Su mano saca el teléfono del bolsillo y marca el uno, uno, dos.

Al otro lado de la línea responde un chico que parece demasiado joven. Mientras va contestando a sus preguntas, Pia intenta abrir la puerta del coro. Está cerrada con llave.

– Está cerrada -le dice al chico-. No puedo subir.

Vuelve a la sacristía a toda prisa. No hay llave para la puerta del coro. ¿Forzarla? ¿Con qué?

El chico del otro lado de la línea intenta captar su atención. Le dice que espere fuera. Le asegura que la ayuda está en camino.

– ¡Es Mildred! -grita-. Es Mildred Nilsson la que está colgando. Es la pastora del pueblo. ¡Por Dios, qué aspecto tiene!

– ¿Ya estás fuera? -le pregunta el chico-. ¿Puedes ver a alguien?

El chico del teléfono consigue sacarla a las escaleras de la iglesia. Ella le dice que no hay nadie por allí.

– No cuelgues -le dice él-. Sigue conmigo. La ayuda está en camino. No vuelvas a entrar en la iglesia.

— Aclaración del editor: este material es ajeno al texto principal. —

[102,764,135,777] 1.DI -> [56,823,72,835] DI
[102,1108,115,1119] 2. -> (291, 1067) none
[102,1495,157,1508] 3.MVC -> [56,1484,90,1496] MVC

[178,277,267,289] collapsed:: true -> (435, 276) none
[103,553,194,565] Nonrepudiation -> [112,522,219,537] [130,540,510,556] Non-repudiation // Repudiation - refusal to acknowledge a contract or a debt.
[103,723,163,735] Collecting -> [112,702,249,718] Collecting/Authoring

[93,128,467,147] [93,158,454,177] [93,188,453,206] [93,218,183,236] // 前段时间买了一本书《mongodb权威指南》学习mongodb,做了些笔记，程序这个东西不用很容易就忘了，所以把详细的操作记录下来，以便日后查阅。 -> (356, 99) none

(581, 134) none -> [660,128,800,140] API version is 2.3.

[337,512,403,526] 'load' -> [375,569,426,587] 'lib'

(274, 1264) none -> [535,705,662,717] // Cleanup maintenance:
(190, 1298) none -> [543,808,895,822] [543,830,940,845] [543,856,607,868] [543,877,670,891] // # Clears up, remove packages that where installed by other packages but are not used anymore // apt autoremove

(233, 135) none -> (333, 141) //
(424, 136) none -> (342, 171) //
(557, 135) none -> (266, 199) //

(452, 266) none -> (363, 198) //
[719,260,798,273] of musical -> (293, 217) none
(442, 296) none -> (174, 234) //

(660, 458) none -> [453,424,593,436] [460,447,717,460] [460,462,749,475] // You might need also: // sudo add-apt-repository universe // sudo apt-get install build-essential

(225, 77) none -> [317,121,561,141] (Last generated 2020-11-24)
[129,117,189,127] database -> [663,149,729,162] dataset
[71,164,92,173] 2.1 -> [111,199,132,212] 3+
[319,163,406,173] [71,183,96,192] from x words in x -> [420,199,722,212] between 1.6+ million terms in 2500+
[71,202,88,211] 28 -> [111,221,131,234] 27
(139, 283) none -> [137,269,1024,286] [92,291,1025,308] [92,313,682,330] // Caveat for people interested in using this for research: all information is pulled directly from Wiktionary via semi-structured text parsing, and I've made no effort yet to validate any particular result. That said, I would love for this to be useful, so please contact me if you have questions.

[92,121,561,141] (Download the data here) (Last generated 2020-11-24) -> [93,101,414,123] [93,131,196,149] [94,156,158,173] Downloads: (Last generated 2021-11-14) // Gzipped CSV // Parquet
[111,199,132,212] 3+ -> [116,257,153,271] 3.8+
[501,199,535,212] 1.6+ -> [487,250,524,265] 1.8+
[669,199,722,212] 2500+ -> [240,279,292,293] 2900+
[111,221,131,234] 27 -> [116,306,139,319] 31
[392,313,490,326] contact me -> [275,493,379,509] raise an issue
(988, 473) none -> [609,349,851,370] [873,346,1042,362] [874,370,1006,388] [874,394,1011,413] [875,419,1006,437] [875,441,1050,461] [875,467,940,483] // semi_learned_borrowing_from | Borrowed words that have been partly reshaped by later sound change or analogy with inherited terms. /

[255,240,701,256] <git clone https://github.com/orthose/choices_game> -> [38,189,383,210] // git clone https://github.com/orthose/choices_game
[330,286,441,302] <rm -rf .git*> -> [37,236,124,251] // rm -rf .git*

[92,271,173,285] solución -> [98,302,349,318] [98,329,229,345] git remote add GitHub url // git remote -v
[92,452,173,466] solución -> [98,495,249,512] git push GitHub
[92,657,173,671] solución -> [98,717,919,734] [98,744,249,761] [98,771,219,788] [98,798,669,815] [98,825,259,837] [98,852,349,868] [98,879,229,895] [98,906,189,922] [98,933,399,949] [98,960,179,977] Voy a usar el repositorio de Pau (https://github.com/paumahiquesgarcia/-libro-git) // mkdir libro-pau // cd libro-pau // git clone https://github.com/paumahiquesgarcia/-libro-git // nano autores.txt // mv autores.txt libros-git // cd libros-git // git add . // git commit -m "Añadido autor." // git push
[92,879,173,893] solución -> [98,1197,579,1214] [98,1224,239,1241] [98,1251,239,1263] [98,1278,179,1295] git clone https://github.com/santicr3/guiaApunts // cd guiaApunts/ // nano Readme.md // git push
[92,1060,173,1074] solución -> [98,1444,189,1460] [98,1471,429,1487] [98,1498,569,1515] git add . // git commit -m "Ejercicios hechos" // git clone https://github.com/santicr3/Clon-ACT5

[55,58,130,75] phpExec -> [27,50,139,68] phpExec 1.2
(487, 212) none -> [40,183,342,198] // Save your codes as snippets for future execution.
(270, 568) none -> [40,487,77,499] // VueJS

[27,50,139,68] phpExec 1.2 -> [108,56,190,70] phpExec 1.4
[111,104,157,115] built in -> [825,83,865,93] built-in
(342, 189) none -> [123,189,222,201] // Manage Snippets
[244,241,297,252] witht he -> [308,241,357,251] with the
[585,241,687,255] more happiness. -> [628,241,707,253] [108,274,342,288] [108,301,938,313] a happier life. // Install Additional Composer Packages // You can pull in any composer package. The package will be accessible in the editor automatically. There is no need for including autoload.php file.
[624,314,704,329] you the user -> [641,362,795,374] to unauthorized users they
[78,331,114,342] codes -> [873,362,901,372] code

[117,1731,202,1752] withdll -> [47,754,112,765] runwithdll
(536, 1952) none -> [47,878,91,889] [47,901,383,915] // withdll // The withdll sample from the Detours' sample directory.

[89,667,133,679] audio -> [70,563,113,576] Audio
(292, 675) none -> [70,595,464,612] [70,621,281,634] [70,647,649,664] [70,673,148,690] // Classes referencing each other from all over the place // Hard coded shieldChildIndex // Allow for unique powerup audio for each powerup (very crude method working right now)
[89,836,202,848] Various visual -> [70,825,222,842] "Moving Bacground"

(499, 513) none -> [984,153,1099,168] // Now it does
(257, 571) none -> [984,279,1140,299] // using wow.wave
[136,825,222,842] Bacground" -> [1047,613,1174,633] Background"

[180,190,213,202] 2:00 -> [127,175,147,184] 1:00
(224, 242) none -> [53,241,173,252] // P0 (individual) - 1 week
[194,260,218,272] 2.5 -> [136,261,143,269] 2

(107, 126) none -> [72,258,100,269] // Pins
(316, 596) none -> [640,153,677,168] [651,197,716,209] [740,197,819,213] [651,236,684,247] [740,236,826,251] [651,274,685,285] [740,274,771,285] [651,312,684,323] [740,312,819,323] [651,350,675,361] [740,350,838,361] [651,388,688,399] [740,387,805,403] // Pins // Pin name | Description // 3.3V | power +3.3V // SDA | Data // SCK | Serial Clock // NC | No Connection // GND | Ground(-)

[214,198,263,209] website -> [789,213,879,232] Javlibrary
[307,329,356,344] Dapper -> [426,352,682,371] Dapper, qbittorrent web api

– ¿Puedo encender un pitillo?

Le da permiso. No hay problema en que deje el teléfono.

Pia se sienta en los escalones con el móvil al lado. Inspira el humo y se percata de lo relajada y entera que se siente. Pero el cigarrillo quema muy mal. Al final se da cuenta de que lo ha encendido por el filtro. Siete minutos más tarde oye sirenas a lo lejos.

«Se la han cargado», piensa.

Y ahora le empiezan a temblar las manos. Tira el cigarrillo lejos.

«Los muy cabrones. Se la han cargado.»